= Exercise data =
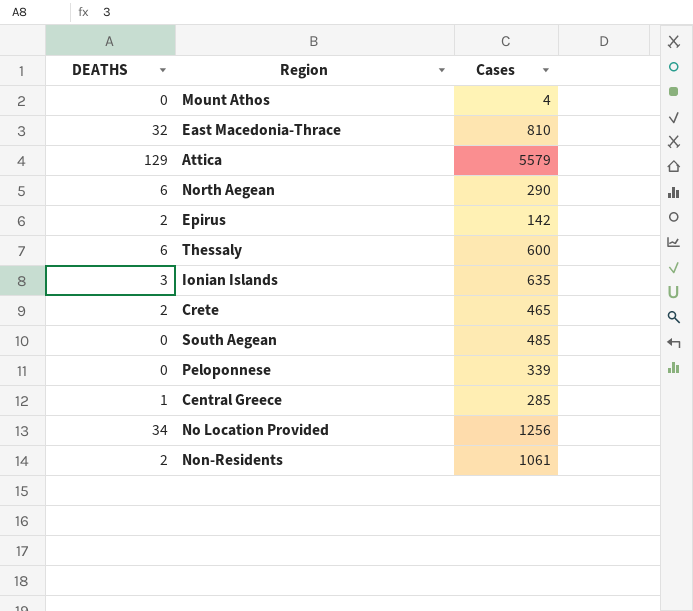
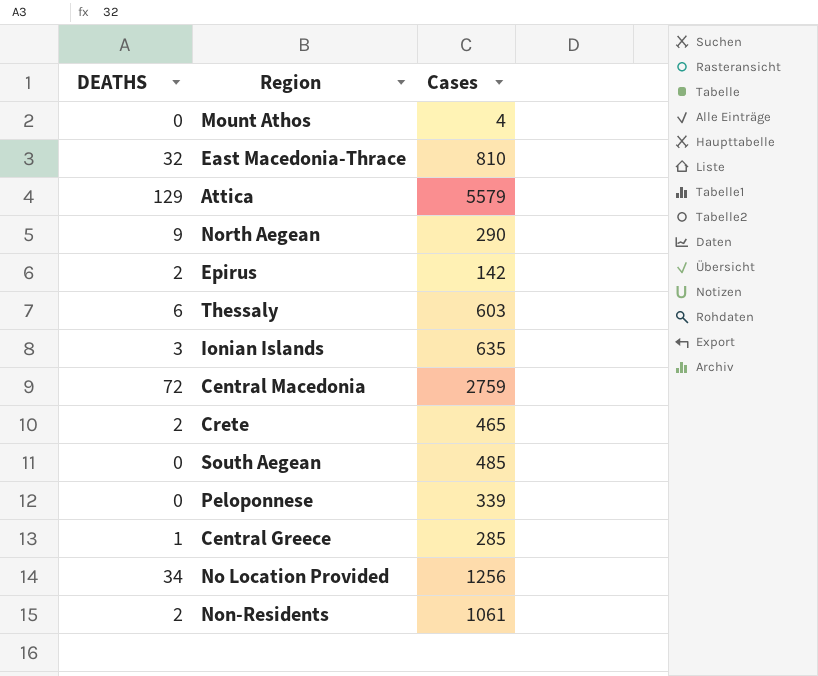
North Aegean | DEATHS: 6 -> 9
Thessaly | Cases: 600 -> 603
row Central Macedonia: none -> 72 | 2759

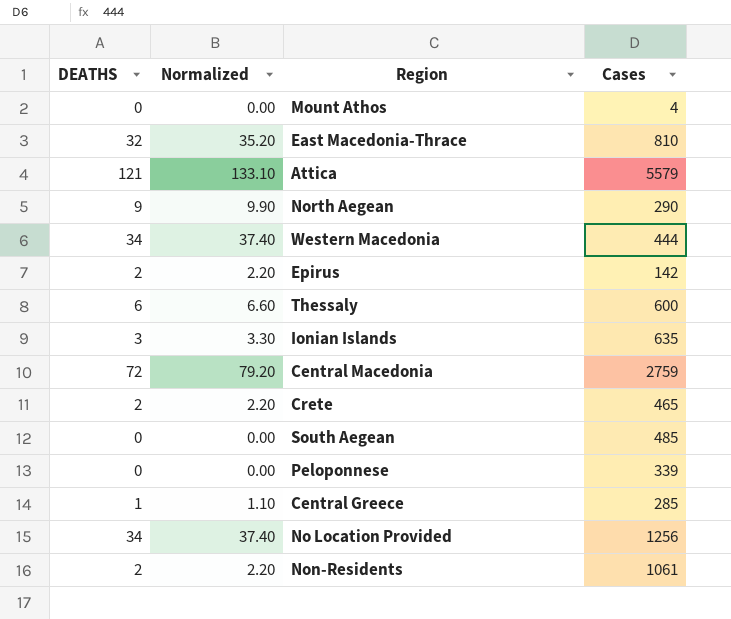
column Normalized | formula: none -> [DEATHS] * 1.1
Attica | DEATHS: 129 -> 121
row Western Macedonia: none -> 34 | 37.40 | 444
Thessaly | Cases: 603 -> 600

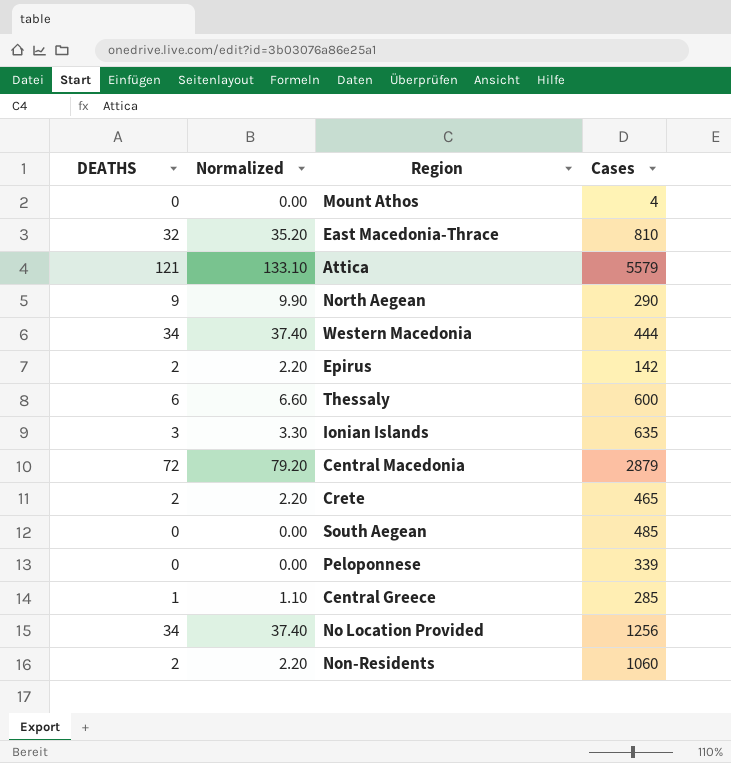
Central Macedonia | Cases: 2759 -> 2879
Non-Residents | Cases: 1061 -> 1060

= What to produce =
Give the records again exactly, minus the pictures.

= Exercise response =
North Aegean | DEATHS: 6 -> 9
Thessaly | Cases: 600 -> 603
row Central Macedonia: none -> 72 | 2759

column Normalized | formula: none -> [DEATHS] * 1.1
Attica | DEATHS: 129 -> 121
row Western Macedonia: none -> 34 | 37.40 | 444
Thessaly | Cases: 603 -> 600

Central Macedonia | Cases: 2759 -> 2879
Non-Residents | Cases: 1061 -> 1060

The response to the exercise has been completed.